"Love follows knowledge."
"Beauty above all beauty!"
– St. Catherine of Siena

Sunday, February 11, 2024

Sunday Meditation: Touching the Leper

This Sunday we complete the first chapter of Mark’s Gospel.  Last week Jesus completed His first day of ministry as presented in Mark, and it was a long day of healings.  Then we saw Him seclude Himself on a mountain to pray and, when the apostles found Him, He led them to new towns to preach.  In today’s Gospel reading, in a new town Jesus comes across a leper. 

 

A leper came to Jesus and kneeling down begged him and said,

“If you wish, you can make me clean.”

Moved with pity, he stretched out his hand,

touched him, and said to him,

“I do will it.
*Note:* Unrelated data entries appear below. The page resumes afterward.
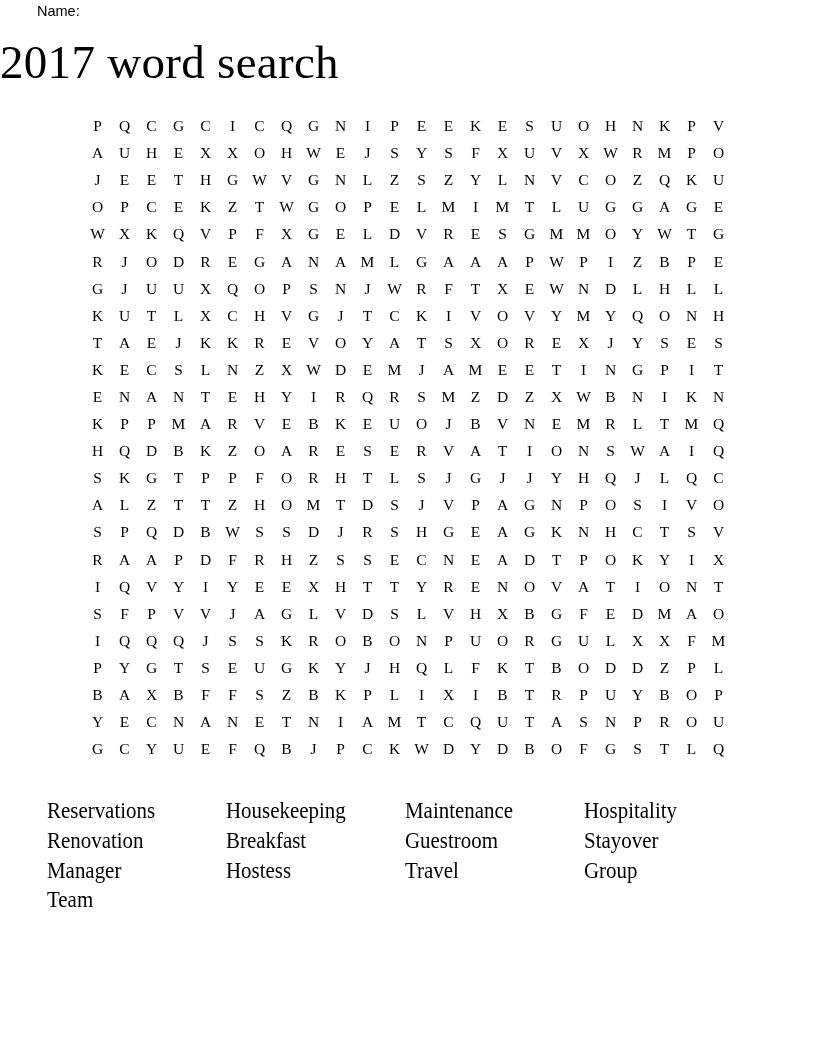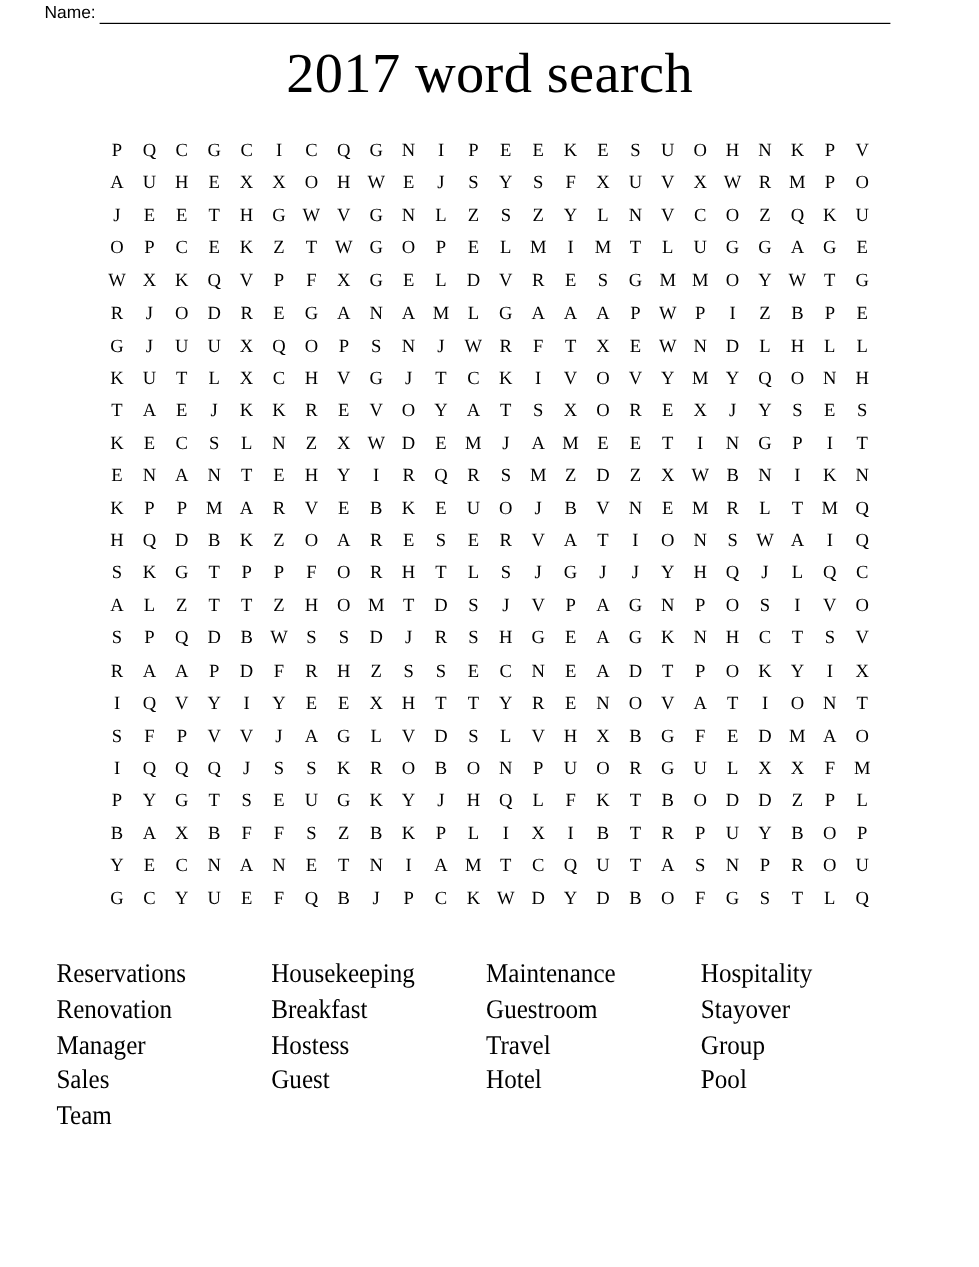"Name:" .name-row { align-items: flex-end -> flex-start; flex-direction: none -> column }
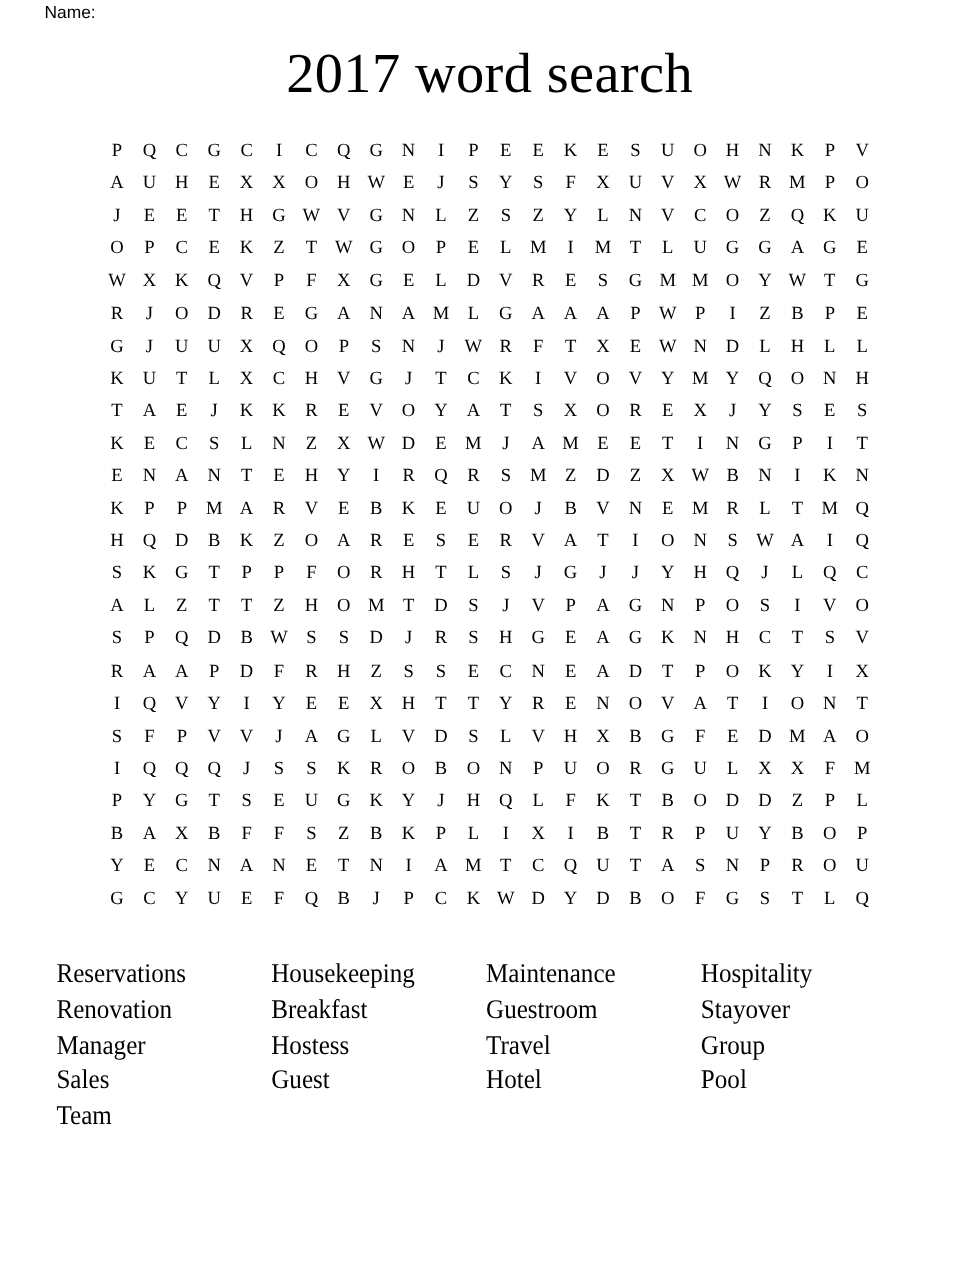"2017 word search" .title { text-align: center -> none }
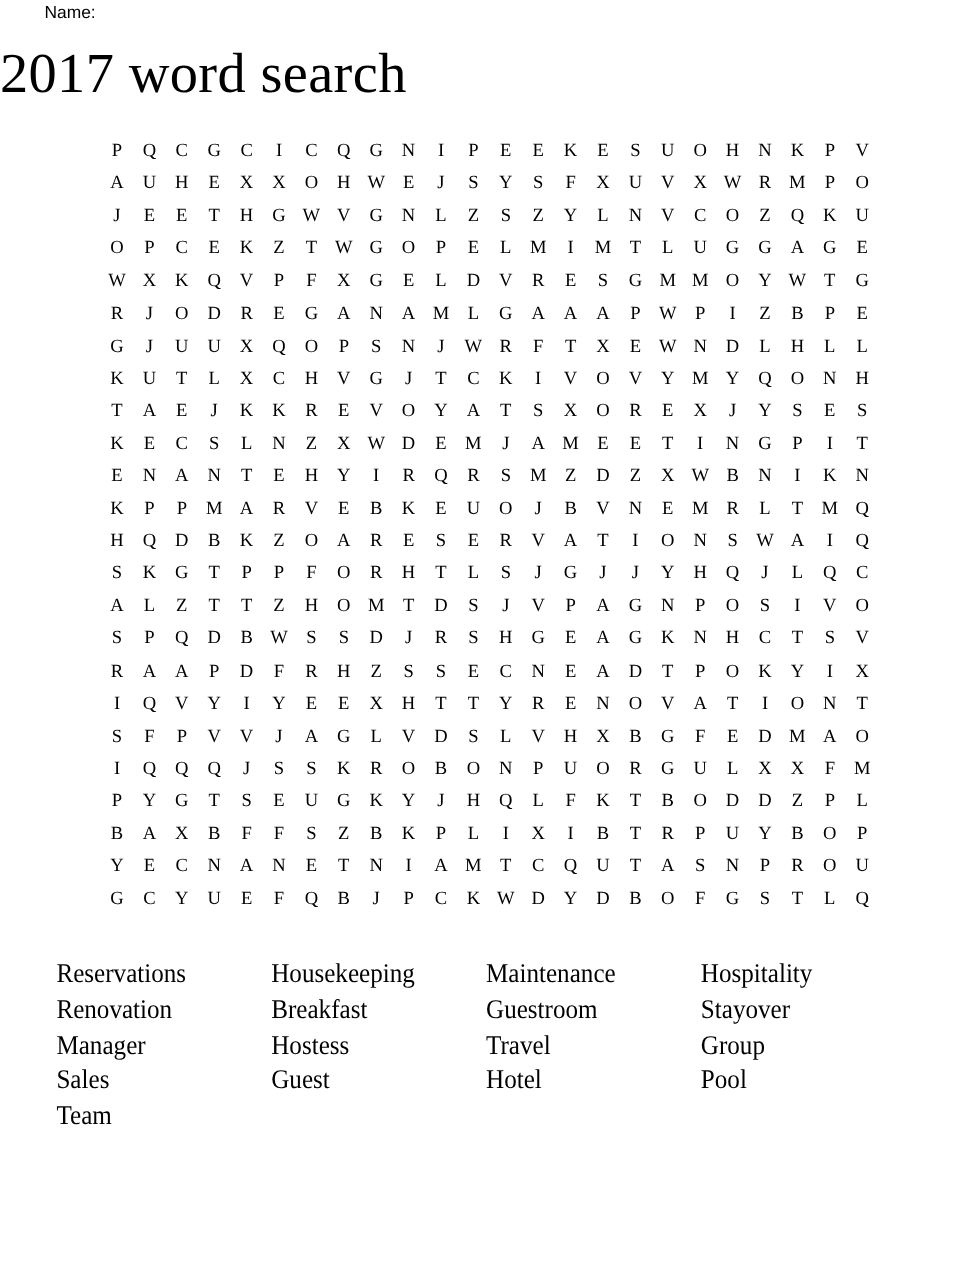"Sales" div.word-row { html: <div> <span>Sales</span> <span>Guest</span> <span>Hotel</span> <span>Pool</span> </div> -> none }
Be made clean.”

The leprosy left him immediately, and he was made clean.

Then, warning him sternly, he dismissed him at once.

 

He said to him, “See that you tell no one anything,

but go, show yourself to the priest

and offer for your cleansing what Moses prescribed;

that will be proof for them.”

 

The man went away and began to publicize the whole matter.

He spread the report abroad

so that it was impossible for Jesus to enter a town openly.

He remained outside in deserted places,

and people kept coming to him from everywhere.

~Mk 1:40-45

These healings are not just miracles.  They are symbolic for absolving of sin, and if the healing is analogous to the absolution, then the illness is analogous of a sin.  Bishop Barron presents a wonderful homily explaining it.

 


“If you wish, you can make me clean,” the leper says.  What is he doing?  He is supplicating himself, supplicating himself in faith.  Supplicating faith.  How do you say that in, Latin fiducia supplicans?  Yes, I believe so.  As Bishop Barron asks, “who are the lepers of today’s society?”

 

Meditation: "Moved with pity, He stretched out his hand, touched him.”